Change detection outputs:
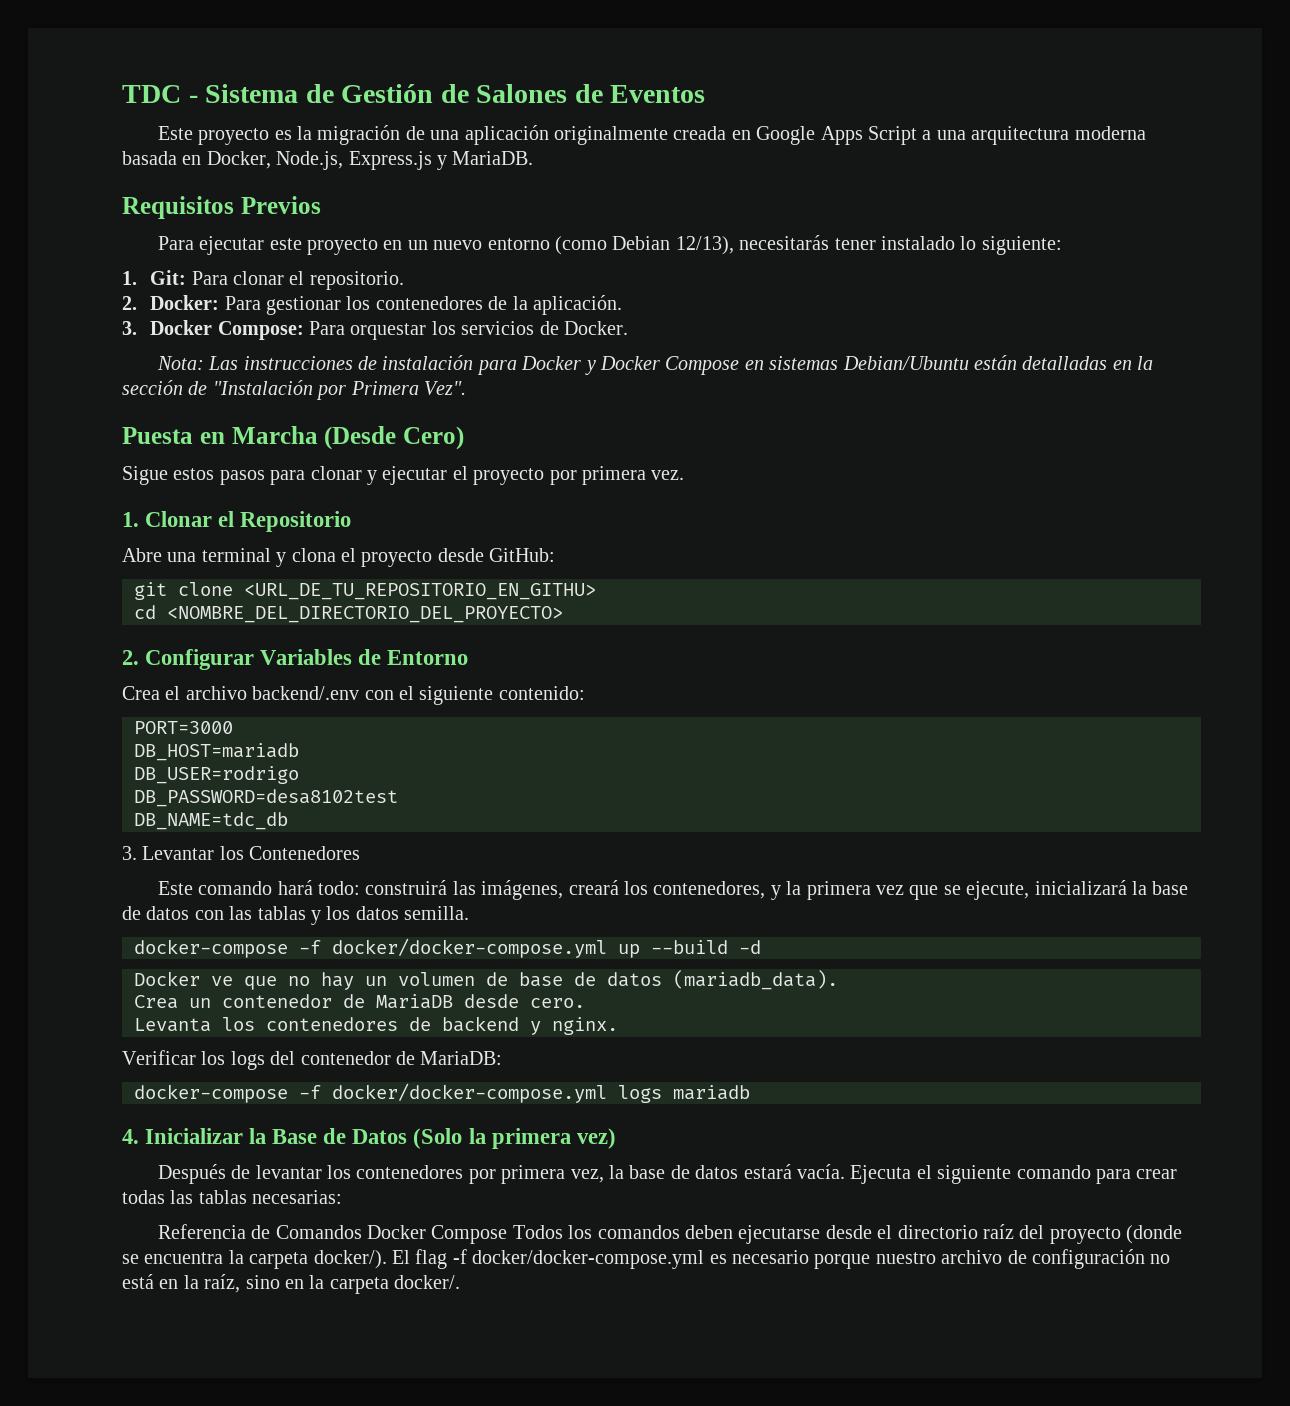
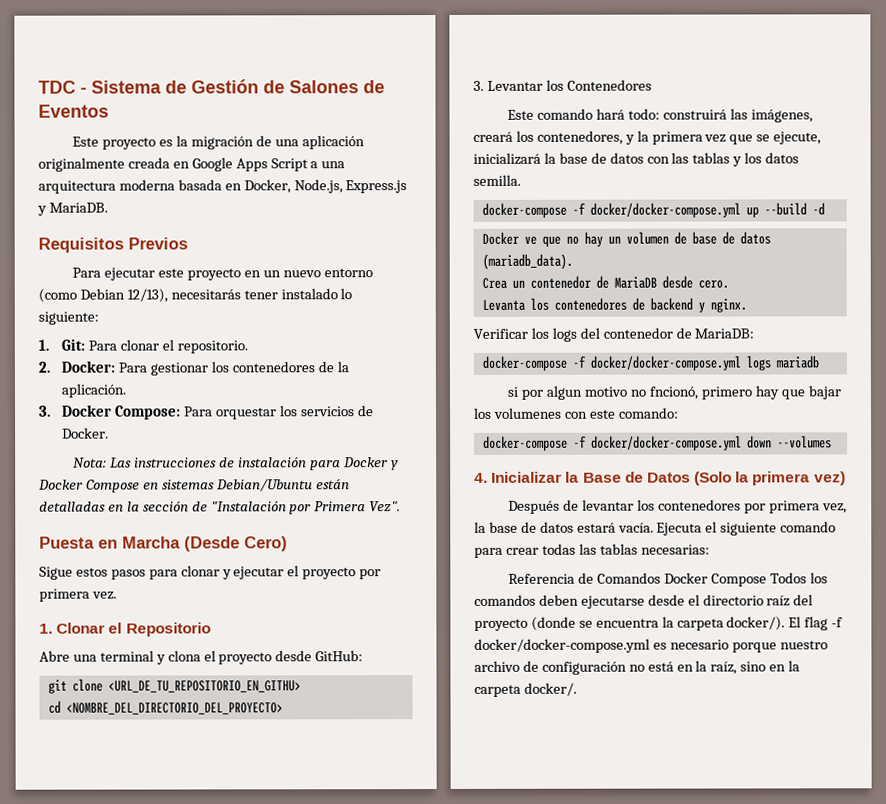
- 2. Configurar Variables de Entorno
- Crea el archivo backend/.env con el siguiente contenido:
- PORT=3000
- DB_HOST=mariadb
- DB_USER=rodrigo
- DB_PASSWORD=desa8102test
- DB_NAME=tdc_db
+ si por algun motivo no fncionó, primero hay que bajar los volumenes con este comando:
+ docker-compose -f docker/docker-compose.yml down --volumes

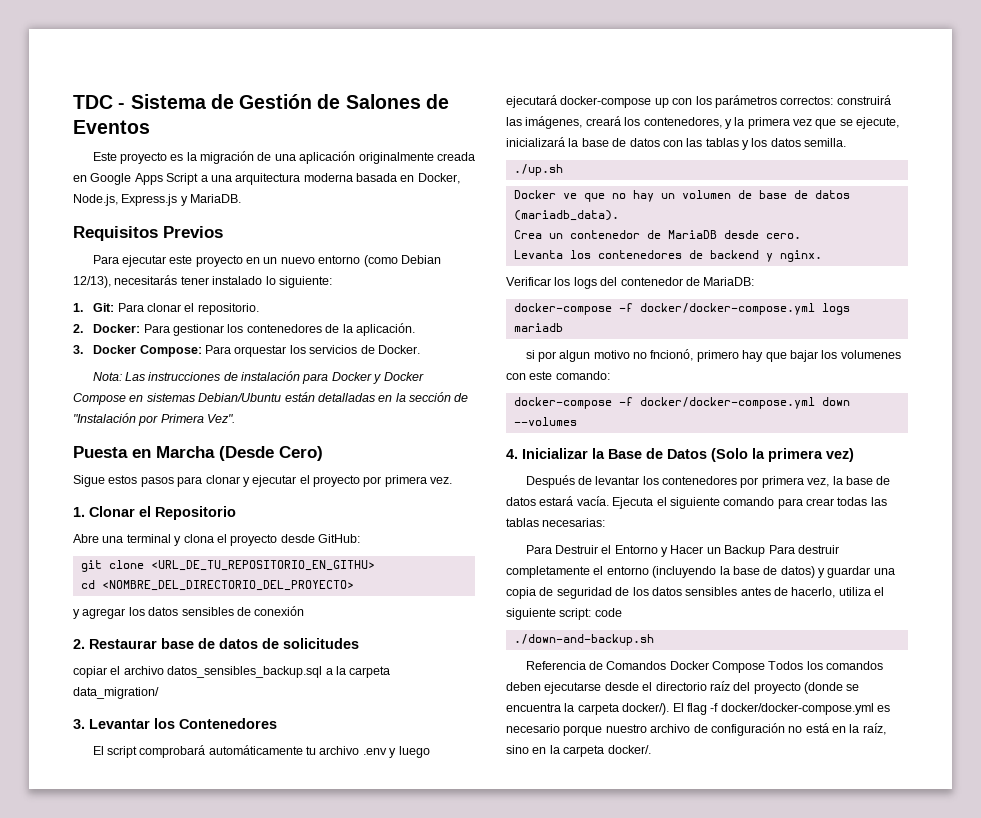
+ y agregar los datos sensibles de conexión
+ 2. Restaurar base de datos de solicitudes
+ copiar el archivo datos_sensibles_backup.sql a la carpeta data_migration/
  3. Levantar los Contenedores
- Este comando hará todo: construirá las imágenes, creará los contenedores, y la primera vez que se ejecute, inicializará la base de datos con las tablas y los datos semilla.
+ El script comprobará automáticamente tu archivo .env y luego ejecutará docker-compose up con los parámetros correctos: construirá las imágenes, creará los contenedores, y la primera vez que se ejecute, inicializará la base de datos con las tablas y los datos semilla.
- docker-compose -f docker/docker-compose.yml up --build -d
+ ./up.sh
+ Para Destruir el Entorno y Hacer un Backup Para destruir completamente el entorno (incluyendo la base de datos) y guardar una copia de seguridad de los datos sensibles antes de hacerlo, utiliza el siguiente script: code
+ ./down-and-backup.sh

Instructions for the task:
From the entries, give the number of lines where the string "siguiente" is found, and nothing else.

Completed task:
2